▶ _What this task involves_
Only one stretch of the records below is wanted: the lines from the one holding "the past year." through the one holding "excellent blog post.". Return it exactly, both ends included.

===== Input data =====

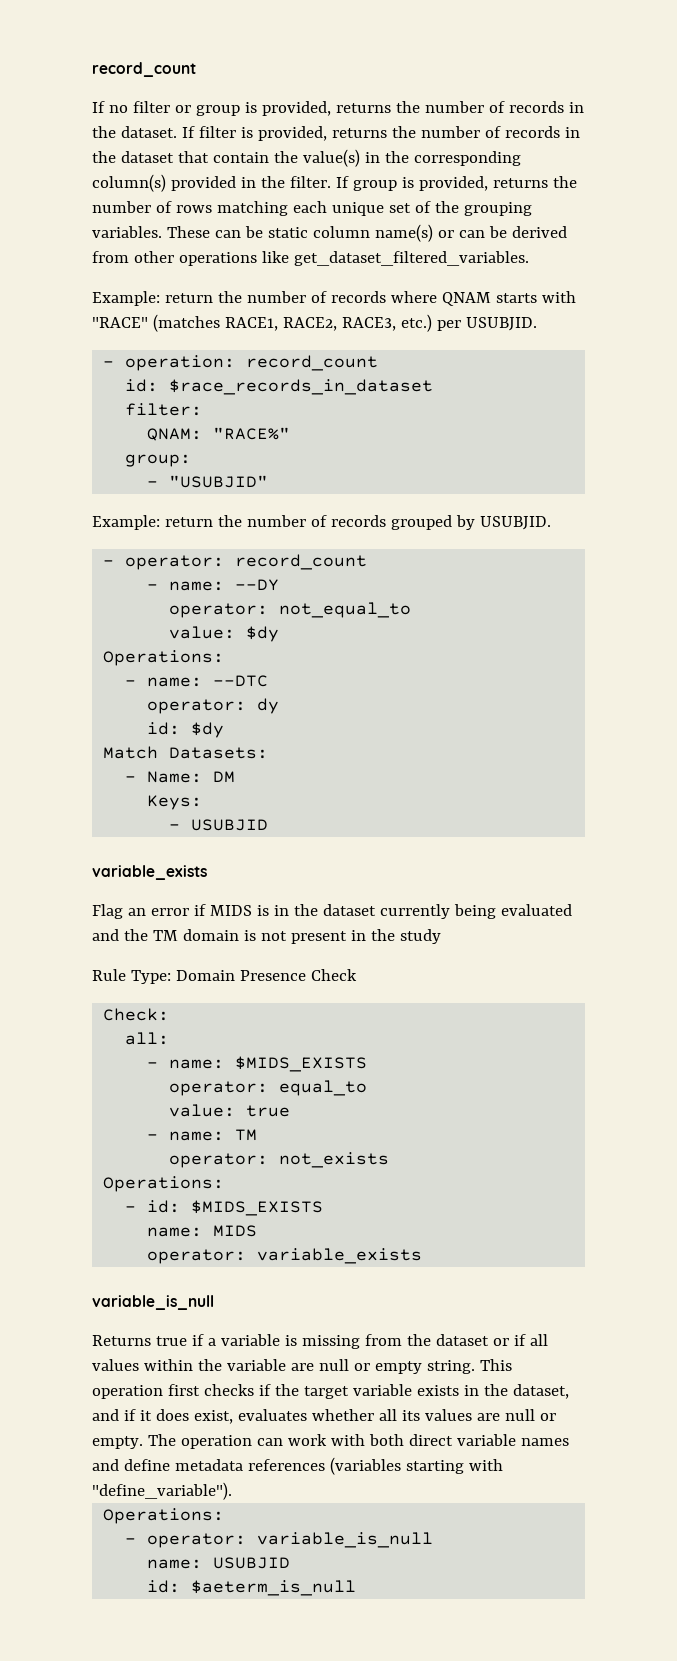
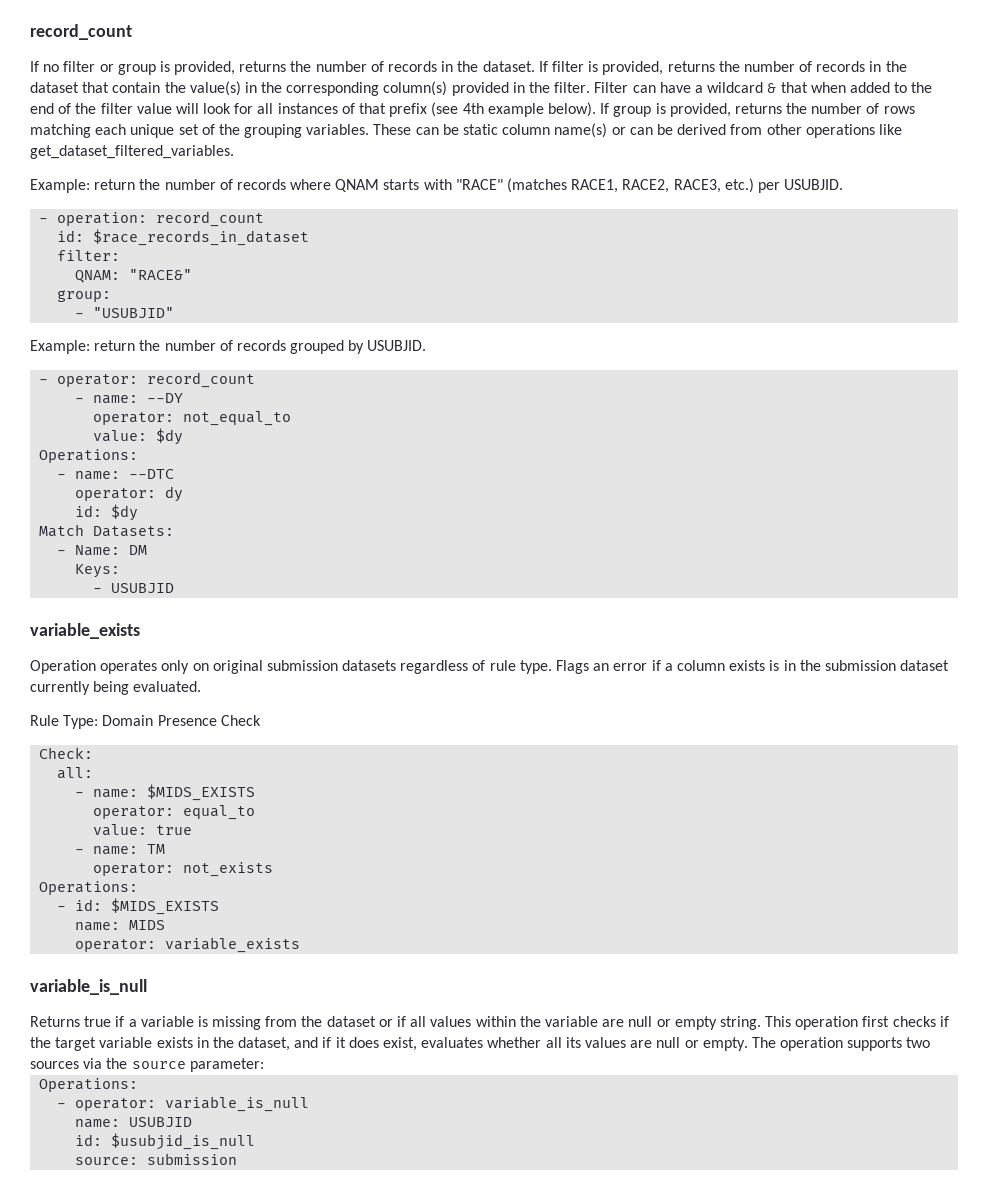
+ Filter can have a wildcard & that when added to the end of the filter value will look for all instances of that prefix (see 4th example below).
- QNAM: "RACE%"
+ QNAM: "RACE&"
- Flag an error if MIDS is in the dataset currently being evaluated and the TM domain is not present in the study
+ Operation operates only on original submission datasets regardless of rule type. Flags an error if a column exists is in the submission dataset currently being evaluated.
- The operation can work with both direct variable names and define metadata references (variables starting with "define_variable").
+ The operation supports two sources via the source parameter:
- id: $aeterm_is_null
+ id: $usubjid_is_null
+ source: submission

=====
===== Input data =====

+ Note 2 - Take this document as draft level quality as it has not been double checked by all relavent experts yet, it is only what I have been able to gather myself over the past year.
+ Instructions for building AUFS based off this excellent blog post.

=====

▶ _Task output_
+ Note 2 - Take this document as draft level quality as it has not been double checked by all relavent experts yet, it is only what I have been able to gather myself over the past year.
+ Instructions for building AUFS based off this excellent blog post.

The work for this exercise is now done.